Un luogo accessibile a tutti, dove con € 20/25 si potrà mangiare 2/3 tapas e bere un cocktail”.
L’idea è quella di mangiare bene spendendo poco.
Un particolare concept del ristorante che trova in Milano le condizioni ideali. Accoglienza , molteplicità di opportunità e cambiamento, sono elementi caratterizzanti che certamente aiutano lo sviluppo di progetti originali e sfidanti.
Anzi, l’auspicio della chef è che Milano possa essere un modello per tutte le altre città italiane.
Wicuisine di Wicky Priyan
Un nome semplice per la cucina di Wicky Priyan, tutto suo: Wicuisine. Essa si identifica nella cucina tradizionale giapponese contaminata con i migliori ingredienti mediterranei.
È il frutto di un lungo percorso di formazione personale dello chef, fatto di un’infanzia vissuta in mezzo alla natura, di arti marziali, di gavetta accanto a veri maestri nei grandi ristoranti giapponesi e internazionali, di viaggi da un continente all’altro, fino all’incontro con l’Italia, dove vive da 14 anni.
Wicuisine nasce da rigore, disciplina e dedizione al lavoro assieme a cultura e sensibilità, con una conoscenza enciclopedica di decine di materie prime, da erbe di prato e di orto a legni per affumicare, dal riso ai fiori, dai pesci agli oli, dalle spezie ai vini, fino alle acque e alle carni.
Nato nello Sri Lanka, con un passato da criminologo prima di diventare chef, Wicky ha vissuto prima a Madras, in India, allo scopo di approfondire i temi della sua tesi di laurea, per poi viaggiare ed approdare in Giappone, dove rimarrà per 30 anni.
Qui diventa l’unico allievo non giapponese di un grande Maestro di cucina “Kaiseki”, Kaneki, contemporaneamente, discepolo del grande Sushi Kan, Maestro di “Edomae” – vecchio nome di Tokyo -, ovvero “il sushi alla sua massima espressione”.
Dal maestro Kaneki riceve la ricetta del maialino, che nel suo ristorante milanese è molto apprezzato.
Lo chef Wicky Priyan oggi riporta nella sua cucina quanto appreso dai suoi maestri nel corso dei suoi viaggi, dall’Asia alla Papua Nuova Guinea, da Bali alla Thailandia fino all’Europa.
La ricetta presentata per la Milano Food Week è inedita: un controfiletto di manzo con una minestra speziata, ricetta di Bali, aggiunta di pasta italiana di grano duro, decorata da un pesto particolare, preparato con il basilico giapponese tagliato al coltello.
Il tempo di preparazione della ricetta è di 6 ore.
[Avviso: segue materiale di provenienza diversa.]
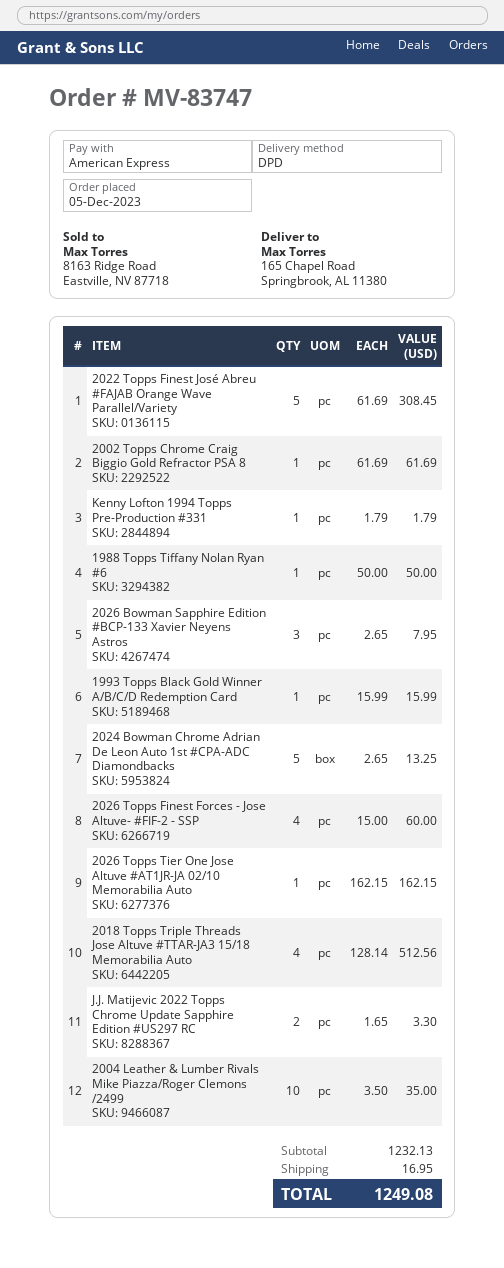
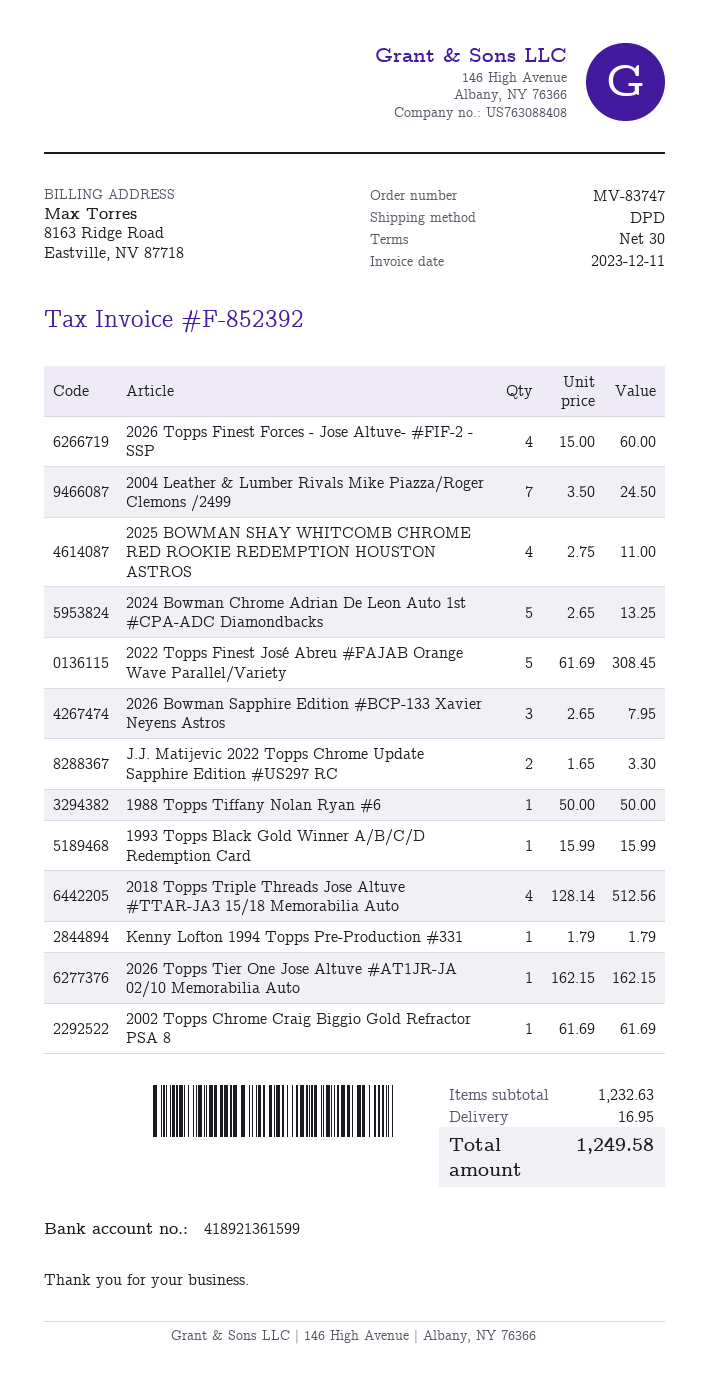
2004 Leather & Lumber Rivals Mike Piazza/Roger Clemons /2499: 10 x 3.50 = 35.00 -> 7 x 3.50 = 24.50
2025 BOWMAN SHAY WHITCOMB CHROME RED ROOKIE REDEMPTION HOUSTON ASTROS: none -> 4 x 2.75 = 11.00
subtotal: 1232.13 -> 1232.63
total: 1249.08 -> 1249.58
Il sapore del piatto è unico: la minestra ha un sapore equilibrato e fresco, la carne è morbida e il pesto ha un sapore e un profumo molto più intenso di quello ligure.
Filippo La Mantia
Nasce a Palermo e cresce in una famiglia dove il cibo, come in tutte le famiglie del Sud, è sinonimo di amore, tradizione e convivialità. Le sue origini danno un’impronta fondamentale alla sua cucina. Ha un lungo e variegato percorso che va dall’apertura di un resort, nell’Isola di Java, ad esperienze in Costa Smeralda, riuscendo sempre a fare un grande lavoro di squadra, formare le brigate, creare grandi gruppi.
Di Filippo La Mantia colpisce la simpatia, la passione e l’umiltà. Un grande chef che ama definirsi cuoco, dice di non usare tecniche di alta cucina, ma di incuriosire le persone attraverso un’idea essenziale di cibo: “se il cuoco nutre le persone in maniera semplice e facile, loro percepiranno il progetto con gioia e vorranno tornare e parlarne”.
La ricetta presentata per la Milano Food Week è un cous cous con un pesto siciliano preparato con basilico, finocchietto selvatico siciliano, mandorle di Avola, capperi di Pantelleria, alici, pomodorini e olio di oliva ligure e pane tostato.
La scelta degli ingredienti è accurata, così, ad esempio, il finocchietto proviene da un vivaio siciliano, mentre per quanto riguarda l’olio, viene preferito, per questa ricetta, quello ligure perché più leggero.
Anche in questo caso la degustazione da parte dei partecipanti è un successo.
Ritorno alla mia domanda iniziale: “È possibile riuscire a delineare delle tendenze per la ristorazione?”
La risposta è affermativa, a partire dalla definizione del concept per un ristorante che non può prescindere dalla localizzazione, ciò che si può fare in una metropoli non è fattibile altrove.
Un nuovo concetto comincia ad imporsi: l’accessibilità per un numero maggiore di persone ad un buon ristorante, ovvero mangiare bene spendendo il giusto.
La storia e la passione dello chef dà indentità ai suoi piatti e rende la sua cucina riconoscibile agli occhi e al palato dei suoi clienti.
La ricerca accurata degli ingredienti, con una particolare attenzione alle zone di produzione, non necessariamente a Km0, perché bisogna salvaguardare anche l’originalità di certi piatti.
L’attenzione al cliente, che parte dalla cura dei dettagli non solo in cucina, ma anche in sala.
I tre chef rilevano la necessità di formare direttamente il personale di sala, che deve essere pronto ad accogliere e far stare bene i clienti nel ristorante. Anzi, si rileva che non ci sia abbastanza personale di sala qualificato, nonostante le iscrizioni alle scuole di cucina siano molto cresciute negli ultimi anni, arrivando al 600% in più per le scuole più rinomate, la richiesta, però, riguarda i corsi per diventare cuoco.
Per gli aspiranti chef emerge che l’apprendimento delle tecniche in cucina è fondamentale, ma è altrettanto importante fare esperienza nei ristoranti dei grandi maestri, approfondire la conoscenza degli ingredienti usati e soprattutto creare un percorso professionale e una storia che diano un’ impronta unica ai propri piatti.